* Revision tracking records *
[Start of Attachment]
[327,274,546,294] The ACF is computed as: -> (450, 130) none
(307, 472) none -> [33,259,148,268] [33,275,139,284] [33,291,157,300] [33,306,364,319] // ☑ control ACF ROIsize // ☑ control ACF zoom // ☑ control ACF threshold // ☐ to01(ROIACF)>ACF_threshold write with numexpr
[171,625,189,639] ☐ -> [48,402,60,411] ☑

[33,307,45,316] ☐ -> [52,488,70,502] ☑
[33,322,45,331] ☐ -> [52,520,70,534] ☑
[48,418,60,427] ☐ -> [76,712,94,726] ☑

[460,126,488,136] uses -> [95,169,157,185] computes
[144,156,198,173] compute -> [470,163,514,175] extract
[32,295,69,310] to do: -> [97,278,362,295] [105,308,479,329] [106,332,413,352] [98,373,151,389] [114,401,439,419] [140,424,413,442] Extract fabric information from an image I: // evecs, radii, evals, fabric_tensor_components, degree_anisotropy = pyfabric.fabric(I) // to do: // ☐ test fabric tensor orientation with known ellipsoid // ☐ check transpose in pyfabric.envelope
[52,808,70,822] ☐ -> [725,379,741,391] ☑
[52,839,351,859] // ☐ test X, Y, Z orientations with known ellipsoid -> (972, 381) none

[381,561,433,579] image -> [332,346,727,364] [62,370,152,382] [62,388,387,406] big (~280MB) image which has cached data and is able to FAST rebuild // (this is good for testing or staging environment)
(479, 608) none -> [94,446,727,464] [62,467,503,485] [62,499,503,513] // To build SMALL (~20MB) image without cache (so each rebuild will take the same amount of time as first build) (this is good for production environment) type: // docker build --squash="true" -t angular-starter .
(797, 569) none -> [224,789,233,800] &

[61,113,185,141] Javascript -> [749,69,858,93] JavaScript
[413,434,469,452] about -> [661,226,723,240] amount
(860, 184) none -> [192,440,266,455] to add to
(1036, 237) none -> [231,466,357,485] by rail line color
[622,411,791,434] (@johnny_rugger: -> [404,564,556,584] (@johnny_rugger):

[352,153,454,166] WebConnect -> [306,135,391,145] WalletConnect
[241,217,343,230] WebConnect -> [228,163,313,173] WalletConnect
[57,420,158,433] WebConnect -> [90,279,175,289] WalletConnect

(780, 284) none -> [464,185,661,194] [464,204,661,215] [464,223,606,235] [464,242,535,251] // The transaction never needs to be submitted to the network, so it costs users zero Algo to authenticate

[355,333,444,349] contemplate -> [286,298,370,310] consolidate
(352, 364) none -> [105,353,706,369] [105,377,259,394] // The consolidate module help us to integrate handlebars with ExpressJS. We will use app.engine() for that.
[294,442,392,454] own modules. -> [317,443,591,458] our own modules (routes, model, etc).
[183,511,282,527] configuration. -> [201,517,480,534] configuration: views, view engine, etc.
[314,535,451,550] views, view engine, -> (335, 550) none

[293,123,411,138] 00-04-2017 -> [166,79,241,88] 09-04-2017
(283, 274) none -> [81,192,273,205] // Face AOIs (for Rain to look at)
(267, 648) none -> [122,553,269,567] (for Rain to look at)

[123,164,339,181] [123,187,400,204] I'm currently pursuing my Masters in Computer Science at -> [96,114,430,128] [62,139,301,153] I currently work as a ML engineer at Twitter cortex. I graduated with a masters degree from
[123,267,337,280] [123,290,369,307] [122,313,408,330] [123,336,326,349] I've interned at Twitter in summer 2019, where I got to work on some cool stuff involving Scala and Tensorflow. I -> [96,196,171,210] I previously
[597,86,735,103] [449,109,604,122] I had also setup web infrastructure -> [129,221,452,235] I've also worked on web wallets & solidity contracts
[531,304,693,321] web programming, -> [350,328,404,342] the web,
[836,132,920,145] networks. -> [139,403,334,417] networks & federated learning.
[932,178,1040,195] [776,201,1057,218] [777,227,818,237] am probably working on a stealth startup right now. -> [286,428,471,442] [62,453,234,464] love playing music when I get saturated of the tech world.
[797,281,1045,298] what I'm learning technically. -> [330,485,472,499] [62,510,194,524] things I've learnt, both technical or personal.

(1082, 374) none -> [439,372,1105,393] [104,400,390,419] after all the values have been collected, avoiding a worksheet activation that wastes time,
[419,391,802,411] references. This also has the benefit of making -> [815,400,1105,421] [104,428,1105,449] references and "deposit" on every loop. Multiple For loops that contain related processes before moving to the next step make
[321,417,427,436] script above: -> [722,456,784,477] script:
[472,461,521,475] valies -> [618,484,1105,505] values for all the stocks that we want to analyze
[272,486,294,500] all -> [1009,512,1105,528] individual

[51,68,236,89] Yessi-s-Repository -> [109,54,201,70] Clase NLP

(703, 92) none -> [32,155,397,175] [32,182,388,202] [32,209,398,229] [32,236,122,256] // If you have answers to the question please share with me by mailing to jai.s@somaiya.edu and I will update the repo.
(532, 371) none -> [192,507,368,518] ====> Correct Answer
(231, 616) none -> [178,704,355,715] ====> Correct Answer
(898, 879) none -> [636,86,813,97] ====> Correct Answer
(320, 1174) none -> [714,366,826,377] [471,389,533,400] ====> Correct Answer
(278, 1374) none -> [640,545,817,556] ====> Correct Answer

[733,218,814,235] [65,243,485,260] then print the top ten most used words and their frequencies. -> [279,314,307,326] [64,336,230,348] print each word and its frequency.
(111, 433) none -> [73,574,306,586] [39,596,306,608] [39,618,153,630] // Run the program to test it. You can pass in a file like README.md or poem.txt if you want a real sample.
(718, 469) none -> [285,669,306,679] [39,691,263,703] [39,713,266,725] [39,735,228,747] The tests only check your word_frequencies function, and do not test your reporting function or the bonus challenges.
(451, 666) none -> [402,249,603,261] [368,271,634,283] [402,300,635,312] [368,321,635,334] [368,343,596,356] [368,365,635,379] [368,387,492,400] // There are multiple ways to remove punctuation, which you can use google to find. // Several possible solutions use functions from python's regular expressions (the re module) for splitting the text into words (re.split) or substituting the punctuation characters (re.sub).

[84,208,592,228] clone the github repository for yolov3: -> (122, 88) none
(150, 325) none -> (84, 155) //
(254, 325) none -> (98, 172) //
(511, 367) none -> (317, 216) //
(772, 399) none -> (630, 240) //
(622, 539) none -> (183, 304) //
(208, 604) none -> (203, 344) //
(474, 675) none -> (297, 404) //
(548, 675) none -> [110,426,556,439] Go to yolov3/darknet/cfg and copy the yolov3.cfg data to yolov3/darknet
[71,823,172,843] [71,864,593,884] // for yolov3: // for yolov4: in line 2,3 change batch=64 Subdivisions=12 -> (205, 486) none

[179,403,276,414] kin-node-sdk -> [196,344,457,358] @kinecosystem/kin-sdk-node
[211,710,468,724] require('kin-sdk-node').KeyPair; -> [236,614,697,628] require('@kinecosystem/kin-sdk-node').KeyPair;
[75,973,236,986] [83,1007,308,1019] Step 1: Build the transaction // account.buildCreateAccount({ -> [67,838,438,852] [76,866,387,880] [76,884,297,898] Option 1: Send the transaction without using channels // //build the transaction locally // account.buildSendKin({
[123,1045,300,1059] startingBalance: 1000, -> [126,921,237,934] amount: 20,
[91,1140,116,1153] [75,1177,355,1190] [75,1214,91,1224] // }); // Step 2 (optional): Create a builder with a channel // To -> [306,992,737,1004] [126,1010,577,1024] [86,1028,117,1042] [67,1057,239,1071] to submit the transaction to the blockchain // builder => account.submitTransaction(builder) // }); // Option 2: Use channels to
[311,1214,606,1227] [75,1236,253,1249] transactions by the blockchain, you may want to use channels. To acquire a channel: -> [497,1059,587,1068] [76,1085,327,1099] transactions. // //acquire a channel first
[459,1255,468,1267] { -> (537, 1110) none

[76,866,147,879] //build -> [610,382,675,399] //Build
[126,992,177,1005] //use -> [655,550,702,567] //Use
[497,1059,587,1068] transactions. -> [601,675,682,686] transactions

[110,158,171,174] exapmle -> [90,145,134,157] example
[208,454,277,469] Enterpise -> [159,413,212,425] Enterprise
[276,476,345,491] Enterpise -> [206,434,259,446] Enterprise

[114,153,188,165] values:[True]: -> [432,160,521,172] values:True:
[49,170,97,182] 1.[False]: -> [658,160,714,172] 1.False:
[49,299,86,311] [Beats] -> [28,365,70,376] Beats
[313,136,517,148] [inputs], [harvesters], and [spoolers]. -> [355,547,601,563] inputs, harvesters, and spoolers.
[End of Attachment]
* Task to complete *
Copy the entries above exactly, but only from the line holding "(267, 648) none" through the line holding "[531,304,693,321] web programming, ->", both included.

* Written solution *
(267, 648) none -> [122,553,269,567] (for Rain to look at)

[123,164,339,181] [123,187,400,204] I'm currently pursuing my Masters in Computer Science at -> [96,114,430,128] [62,139,301,153] I currently work as a ML engineer at Twitter cortex. I graduated with a masters degree from
[123,267,337,280] [123,290,369,307] [122,313,408,330] [123,336,326,349] I've interned at Twitter in summer 2019, where I got to work on some cool stuff involving Scala and Tensorflow. I -> [96,196,171,210] I previously
[597,86,735,103] [449,109,604,122] I had also setup web infrastructure -> [129,221,452,235] I've also worked on web wallets & solidity contracts
[531,304,693,321] web programming, -> [350,328,404,342] the web,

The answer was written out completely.